Cybernetic model developed to predict Shewanella metabolic behavior

To further the quest to harness microbes for beneficial uses, scientists from Pacific Northwest National Laboratory and Purdue University developed a promising computational tool for analyzing microbial flux distribution and metabolic engineering. They used the Lumped Hybrid Cybernetic Model (L-HCM), developed by Purdue researchers Dr. Hyun-Seob Song and Dr. Doraiswami Ramkrishna, to predict and simulate the metabolic dynamics of Shewanella oneidensis MR-1 during aerobic growth in a bioreactor.

In this use, L-HCM predicted experimentally determined dynamic metabolic shifts, a capability well beyond the scope of constraint-based modeling approaches. The researchers established procedures for modeling microbial metabolism during growth on different carbon compounds. Their research also provides the basis for modeling S. oneidensis under more complex environments.
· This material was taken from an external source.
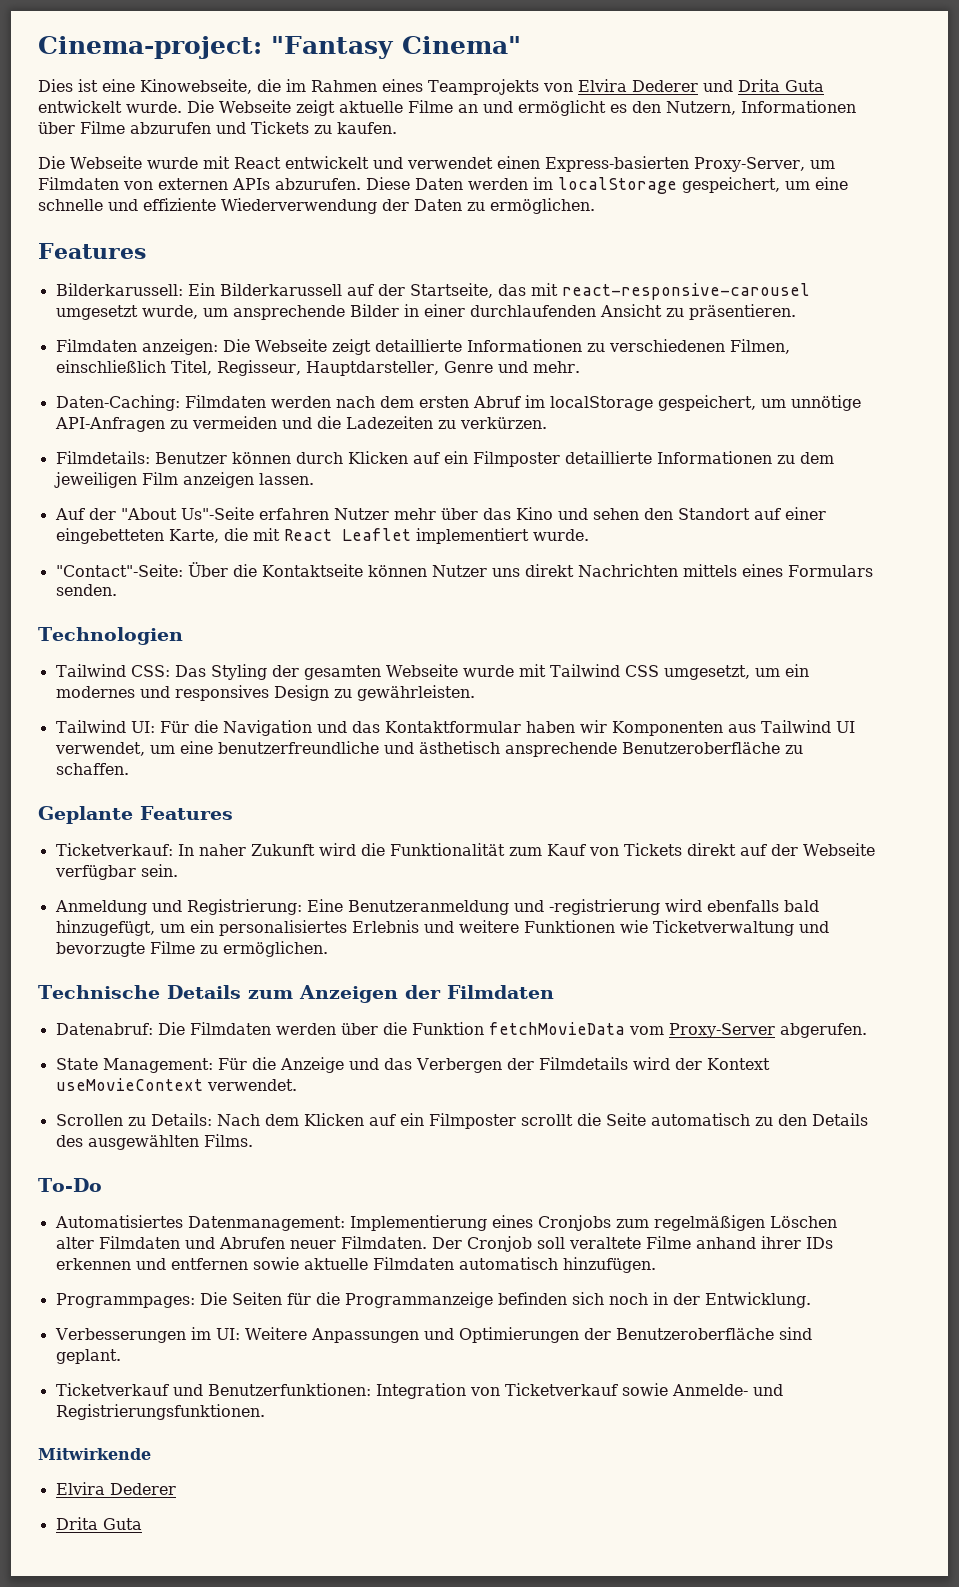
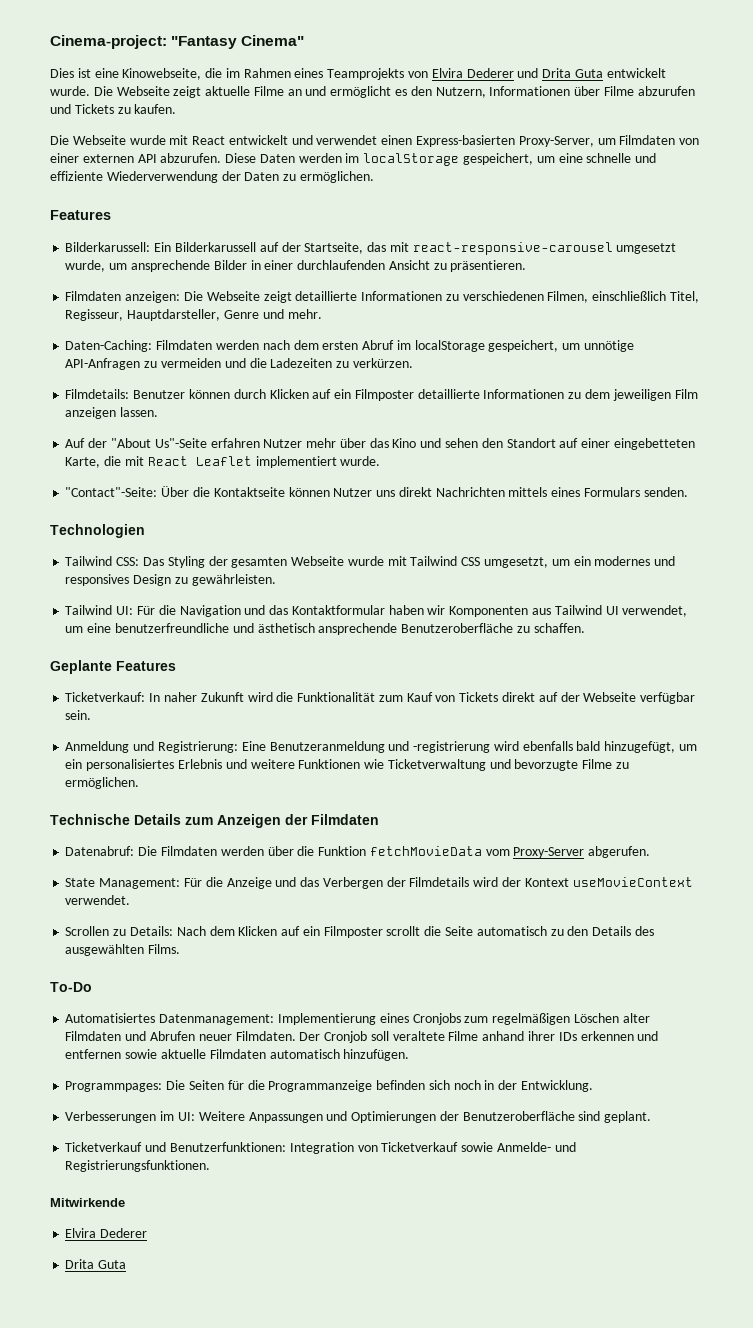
- Die Webseite wurde mit React entwickelt und verwendet einen Express-basierten Proxy-Server, um Filmdaten von externen APIs abzurufen.
+ Die Webseite wurde mit React entwickelt und verwendet einen Express-basierten Proxy-Server, um Filmdaten von einer externen API abzurufen.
This approach is unique in that it is able to model metabolic dynamics. S. oneidensis is of particular interest to scientists because of its capacity for extracellular electron transfer, which enables it to use a range of electron acceptors, including manganese and iron oxides, to generate energy. This makes it an attractive tool for bioremediation, microbial fuel cell applications, and biofuel production.

The microbe exhibits an intriguing growth pattern in the aerobic bioreactor by sequentially consuming substrate (lactate) and then metabolic by-products (pyruvate and acetate). What makes modeling this process so difficult is the complex growth pattern of Shewanella in batch culture, which scientists think is driven by its complex regulatory circuitry.

The ability to exploit the biotechnological potential of S. oneidensis MR-1 will benefit greatly from metabolic modeling and simulations that not only promote fundamental understanding, but also point to new strategies for performance improvements. To do so, a model must provide reliable descriptions of key system properties-in particular, the network of metabolic pathways and their dynamic regulation. Until now, no models could incorporate both of those components.

"The L-HCM provides an appropriate framework for a detailed network-based dynamic model," said Dr. Alex Beliaev, PNNL scientist and principal investigator on PNNL's Biofuels Science Scientific Focus Area (BSFA). "It considers both structural and functional components of metabolic systems and is capable of predicting complex organismal response without over-parameterizing the model."

Song and Ramkrishna originally demonstrated the L-HCM's ability to predict complex dynamic response of E. coli to environmental changes and genetic perturbation. In the current study, the model is used to investigate the aerobic growth of S. oneidensis MR-1 on lactate.

The L-HCM accurately reproduces exacting dynamic metabolic shifts and provides reasonable estimates of energy requirement for growth. Flux distributions in S. oneidensis MR-1 predicted by the L-HCM compare very favorably with 13C-metabolic flux analysis results reported in the literature. The model's predictive accuracy is enhanced by incorporating measurements of only a few intracellular fluxes, in addition to extracellular metabolites.

The research team first developed a general protocol for constructing an L-HCM from data showing sequential consumption of different alternative carbon sources. The resulting model demonstrated the ability to correctly predict growth dynamics and changes in extracellular flux distributions with time. The L-HCM results were compared with traditional constraint-based model approaches, as well as with their own experimental data and those available in the literature.

The researches found that modeling cellular regulation with cybernetic control laws provides an efficient route to describing the complex dynamic behavior of S. oneidensis MR-1 particularly when considering large-scale metabolic networks.